EXERCISE DETAILS | Search the records below for "solid" and copy every line it turns up in.

#### DATASET ENTRIES ####

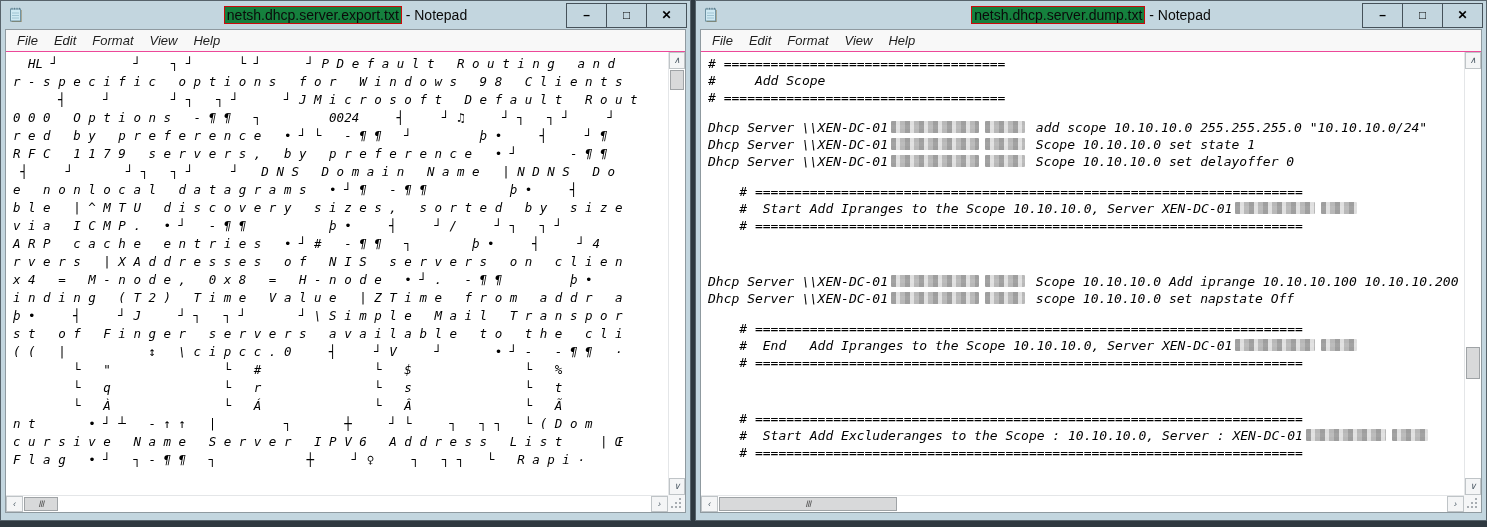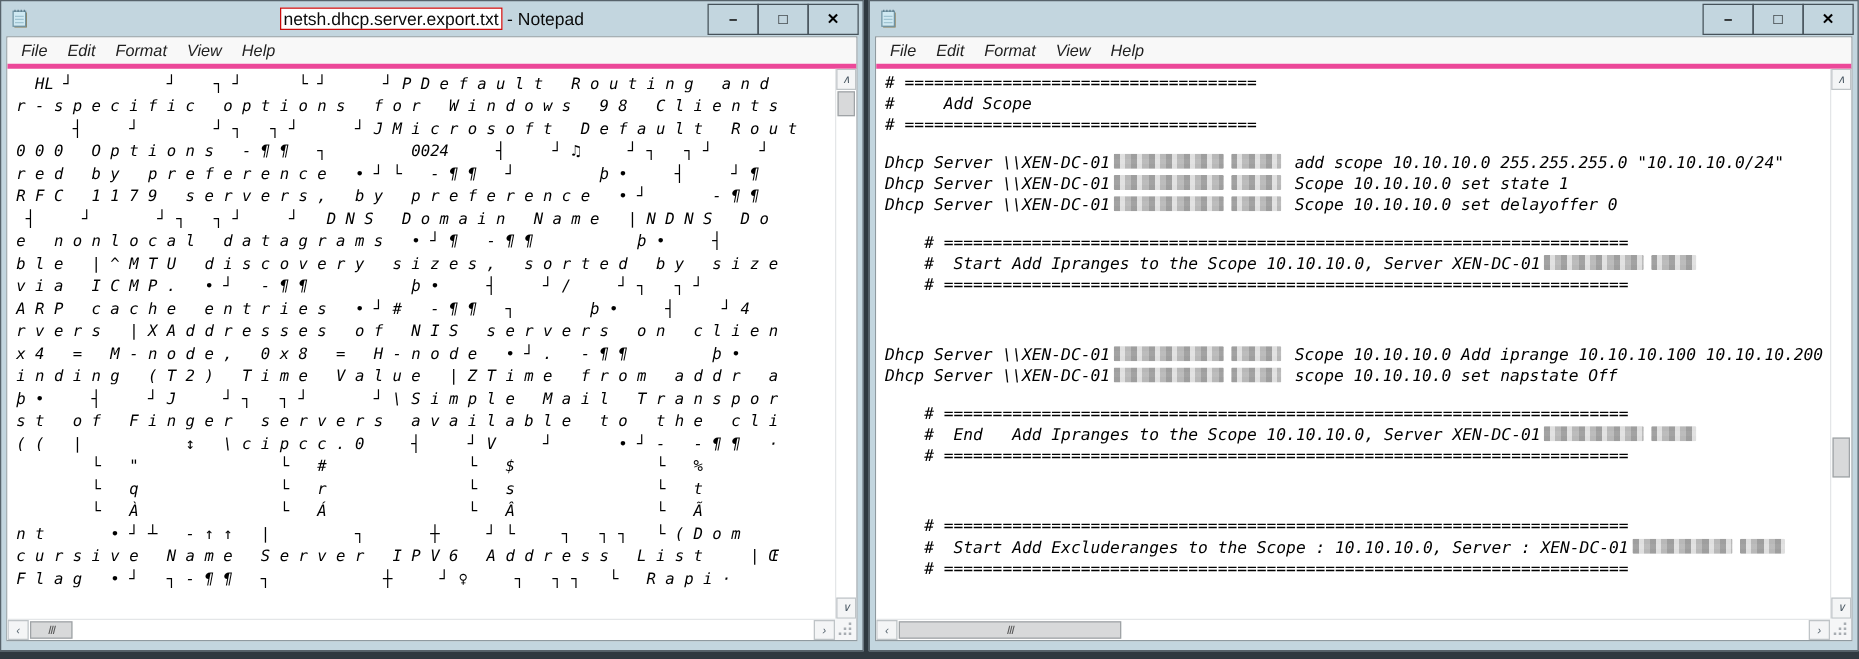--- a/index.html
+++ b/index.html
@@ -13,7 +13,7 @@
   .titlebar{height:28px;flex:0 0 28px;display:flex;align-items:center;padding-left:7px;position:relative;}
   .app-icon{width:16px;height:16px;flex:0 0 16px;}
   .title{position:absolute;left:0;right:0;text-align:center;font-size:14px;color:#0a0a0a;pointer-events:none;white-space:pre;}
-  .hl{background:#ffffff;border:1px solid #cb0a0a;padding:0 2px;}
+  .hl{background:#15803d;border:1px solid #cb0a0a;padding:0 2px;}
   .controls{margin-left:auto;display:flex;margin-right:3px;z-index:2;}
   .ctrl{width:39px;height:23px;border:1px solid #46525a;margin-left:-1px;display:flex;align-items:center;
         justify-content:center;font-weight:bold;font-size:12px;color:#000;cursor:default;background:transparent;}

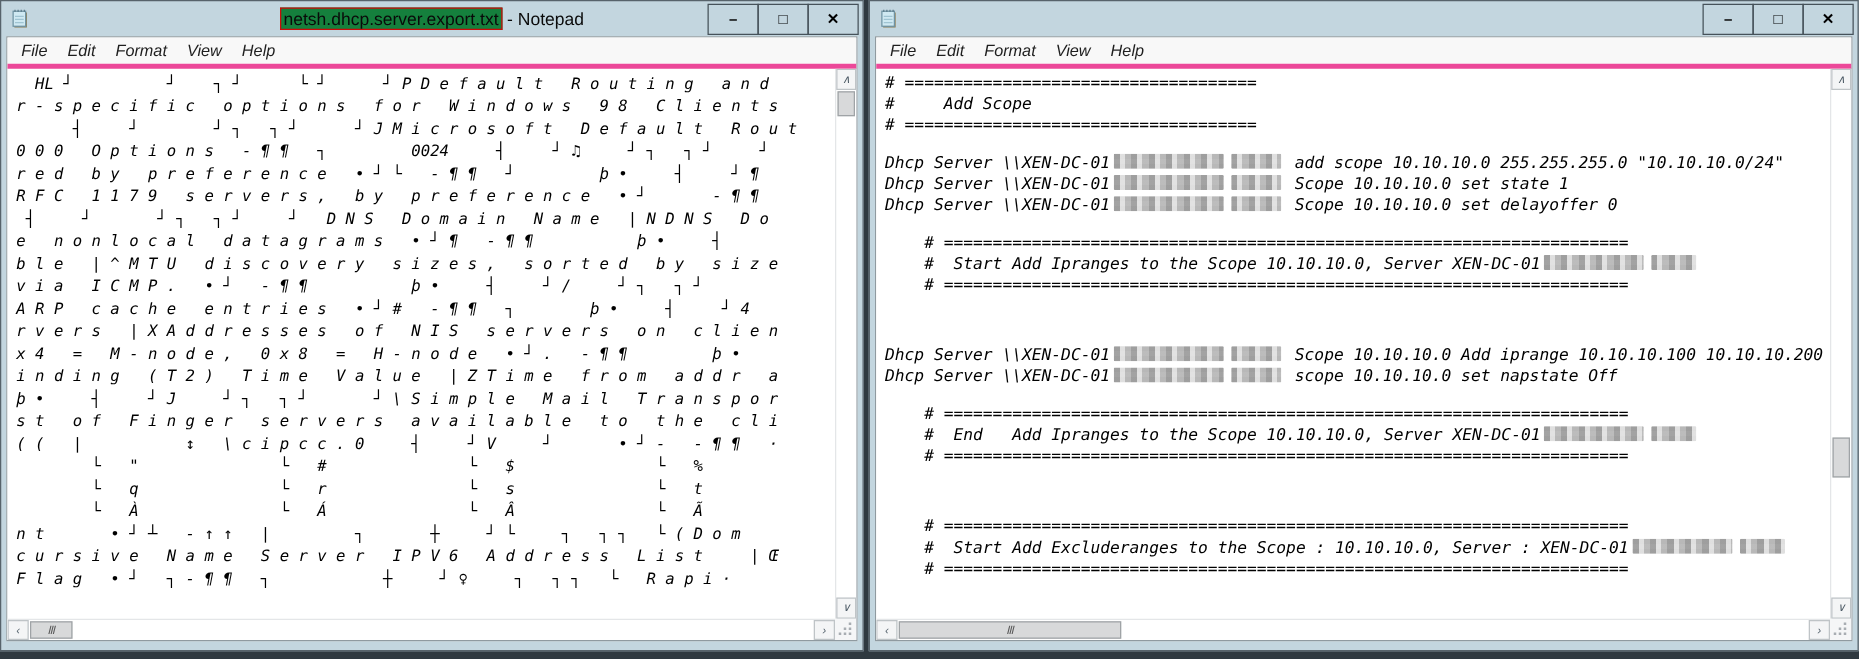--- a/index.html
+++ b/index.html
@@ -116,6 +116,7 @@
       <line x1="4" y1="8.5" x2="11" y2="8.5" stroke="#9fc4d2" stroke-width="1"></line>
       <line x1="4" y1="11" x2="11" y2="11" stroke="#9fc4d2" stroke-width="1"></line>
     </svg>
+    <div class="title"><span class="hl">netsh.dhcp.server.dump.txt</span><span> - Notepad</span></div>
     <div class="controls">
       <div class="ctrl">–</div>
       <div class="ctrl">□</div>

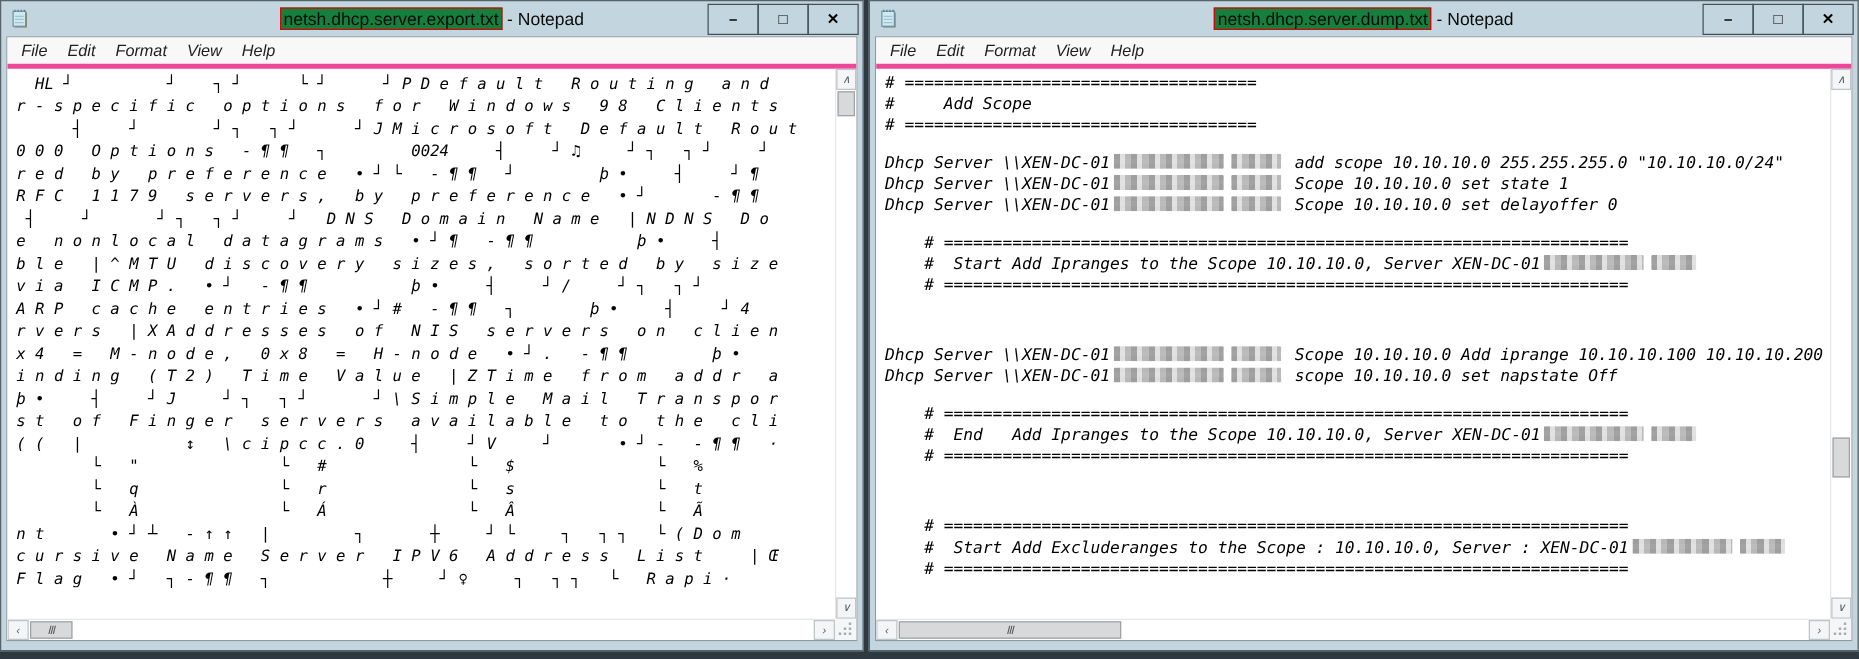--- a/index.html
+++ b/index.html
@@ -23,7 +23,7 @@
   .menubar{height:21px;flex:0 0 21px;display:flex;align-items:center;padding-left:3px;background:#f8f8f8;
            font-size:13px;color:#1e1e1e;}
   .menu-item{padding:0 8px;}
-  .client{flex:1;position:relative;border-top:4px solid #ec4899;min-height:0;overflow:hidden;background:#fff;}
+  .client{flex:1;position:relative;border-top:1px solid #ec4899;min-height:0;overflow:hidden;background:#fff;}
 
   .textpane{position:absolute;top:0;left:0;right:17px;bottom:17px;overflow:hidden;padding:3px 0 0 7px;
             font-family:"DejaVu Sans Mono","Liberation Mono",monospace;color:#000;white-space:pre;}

####

EXERCISE RESPONSE |
-  .hl{background:#ffffff;border:1px solid #cb0a0a;padding:0 2px;}
+  .hl{background:#15803d;border:1px solid #cb0a0a;padding:0 2px;}
   .ctrl{width:39px;height:23px;border:1px solid #46525a;margin-left:-1px;display:flex;align-items:center;
-  .client{flex:1;position:relative;border-top:4px solid #ec4899;min-height:0;overflow:hidden;background:#fff;}
+  .client{flex:1;position:relative;border-top:1px solid #ec4899;min-height:0;overflow:hidden;background:#fff;}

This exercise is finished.